DATA RECORDS:
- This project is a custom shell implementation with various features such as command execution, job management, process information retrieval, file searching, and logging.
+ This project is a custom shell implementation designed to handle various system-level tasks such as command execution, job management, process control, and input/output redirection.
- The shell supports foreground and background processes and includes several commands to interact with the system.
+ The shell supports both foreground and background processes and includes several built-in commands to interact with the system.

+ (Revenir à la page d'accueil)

--

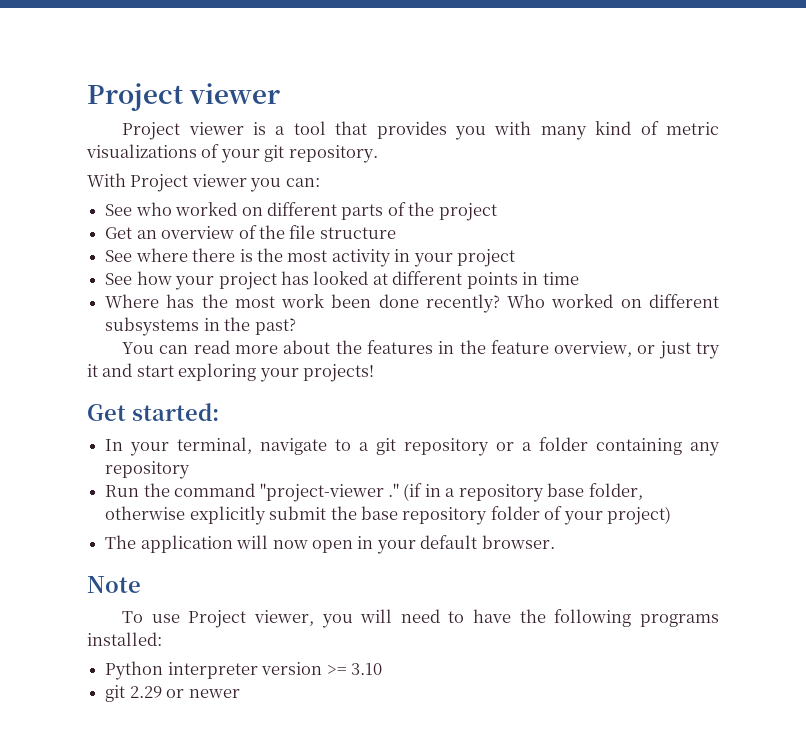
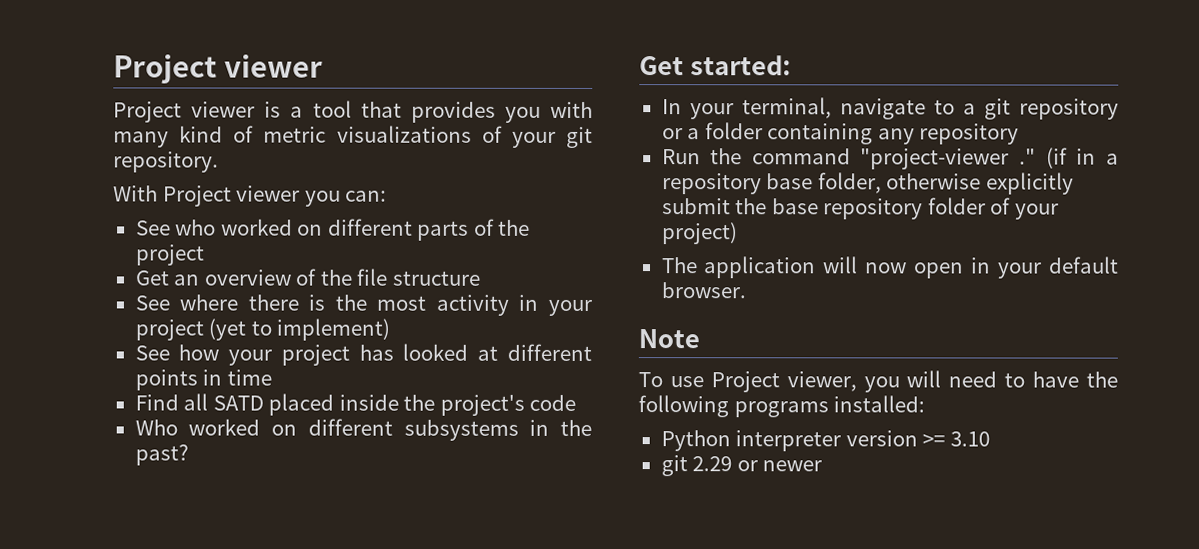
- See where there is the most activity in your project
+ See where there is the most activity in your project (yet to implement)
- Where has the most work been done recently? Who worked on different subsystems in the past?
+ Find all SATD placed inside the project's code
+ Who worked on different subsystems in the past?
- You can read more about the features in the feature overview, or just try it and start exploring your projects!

TASK INSTRUCTIONS:
All lines above with "execution" in them should be returned.

SOLUTION:
- This project is a custom shell implementation with various features such as command execution, job management, process information retrieval, file searching, and logging.
+ This project is a custom shell implementation designed to handle various system-level tasks such as command execution, job management, process control, and input/output redirection.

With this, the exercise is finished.